许翰没有回答,他走到屋子中央的椅子上,缓缓坐下。
关外的寒风似乎顺着门缝钻了进来,让他感觉浑身冰冷。
今天在关门前的那一幕,像烙印一样刻在他的脑子里。
李锐那居高临下的眼神,那轻描淡写的语气,那一句句诛心的话语,还有周围那些神机营士兵狂热的欢呼和看小丑一样的目光……

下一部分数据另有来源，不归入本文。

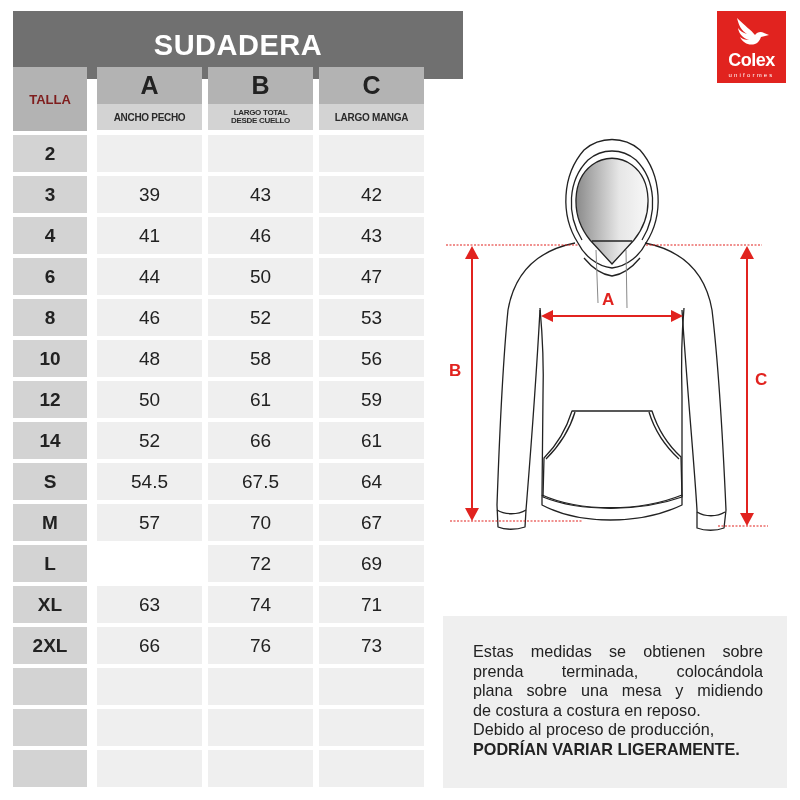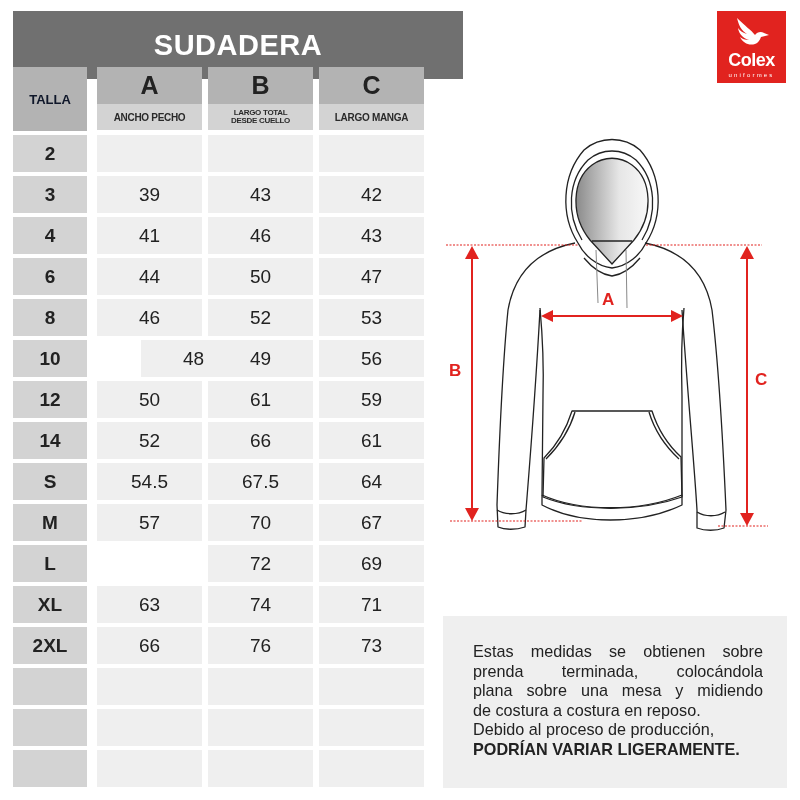--- a/index.html
+++ b/index.html
@@ -16,21 +16,21 @@
     background: #e1231f; color: #fff; text-align: center; padding-left: 37px;
   }
   .logo svg { position: absolute; left: 14px; top: 5px; }
   .logo-name { position: absolute; left: 0; right: 0; top: 40px; font-size: 18px; font-weight: bold; line-height: 18px; font-family: "Liberation Sans", sans-serif; letter-spacing: -0.5px; }
   .logo-sub { position: absolute; left: 0; right: 0; top: 61px; font-size: 6px; letter-spacing: 2.2px; line-height: 6px; }
 
   .size-table { position: absolute; left: 13px; top: 67px; }
   .hdr-talla {
     position: absolute; left: 0; top: 0; width: 74px; height: 64px;
     background: #b3b3b3; display: flex; align-items: center; justify-content: center;
-    font-weight: bold; font-size: 13px; color: #0f172a;
+    font-weight: bold; font-size: 13px; color: #7f1d1d;
   }
   .hdr-col { position: absolute; top: 0; width: 105px; height: 64px; }
   .hdr-letter {
     height: 37px; background: #b3b3b3; display: flex; align-items: center; justify-content: center;
     font-weight: bold; font-size: 25px; color: #222;
   }
   .hdr-sub {
     height: 26px; background: #d3d3d3; display: flex; align-items: center; justify-content: center;
     font-weight: bold; font-size: 10px; color: #2a2a2a; text-align: center; line-height: 9px; letter-spacing: -0.3px;
   }
@@ -118,22 +118,22 @@
         <div class="cell-val" style="left: 306px;">47</div>
       </div>
       <div class="row" style="top: 232px;">
         <div class="cell-size">8</div>
         <div class="cell-val" style="left: 84px;">46</div>
         <div class="cell-val" style="left: 195px;">52</div>
         <div class="cell-val" style="left: 306px;">53</div>
       </div>
       <div class="row" style="top: 273px;">
         <div class="cell-size">10</div>
-        <div class="cell-val" style="left: 84px; margin-left: 44px;">48</div>
-        <div class="cell-val" style="left: 195px;">49</div>
+        <div class="cell-val" style="left: 84px;">48</div>
+        <div class="cell-val" style="left: 195px;">58</div>
         <div class="cell-val" style="left: 306px;">56</div>
       </div>
       <div class="row" style="top: 314px;">
         <div class="cell-size">12</div>
         <div class="cell-val" style="left: 84px;">50</div>
         <div class="cell-val" style="left: 195px;">61</div>
         <div class="cell-val" style="left: 306px;">59</div>
       </div>
       <div class="row" style="top: 355px;">
         <div class="cell-size">14</div>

他许翰在朝中以刚正不阿闻名,什么时候受过这等奇耻大辱?
怒火像岩浆一样在他的胸中翻滚。
他恨不得立刻写一道八百里加急的奏章,将李锐的狂悖行径昭告天下,请天子发兵,将这乱臣贼子碎尸万段!
可是……
理智像一盆冰水,将这股怒火浇得只剩下一点火星。
他想起了临行前,皇帝在深夜召见他时的那番话。
“许卿,李锐此人是把双刃剑,用好了,能为我大宋斩除强敌。”
“用不好,亦会伤及自身。”
“朕派你去,不只是监军,更是要去看看,这把剑,究竟锋利到了何种地步,它的剑柄,又在何处。”
皇帝的话,言犹在耳。
他很清楚,官家对李锐,是既用且防,既爱且恨。
如果他现在就这么灰溜溜地跑回去,除了能证明自己的无能,什么也做不了。
白时中那些人,或许会借此大做文章,弹劾李锐。
可结果呢?
结果只会是朝堂上又一轮无休止的争吵。
而手握重兵,远在河东的李锐,根本不会伤到一根汗毛。
甚至,可能会让李锐看清大宋朝廷如今外强中干的本质,变得更加肆无忌惮!
不,不能就这么回去!
许翰猛地攥紧了拳头,指甲深深地嵌进了肉里。
个人的荣辱事小,官家交代的重任事大!
他必须留下来!
他要亲眼看看,这神机营到底有什么秘密!
他要亲手找到,李锐那神乎其神的“妖法”背后,到底藏着什么!
只要能找到李锐的命脉,找到能制衡他的方法,今天受的这点屈辱,又算得了什么?
君子报仇,十年不晚!
想到这里,许翰那颗几乎被怒火和羞辱冲昏的头脑,前所未有地清醒起来。
他缓缓地松开拳头,长长地吐出一口浊气。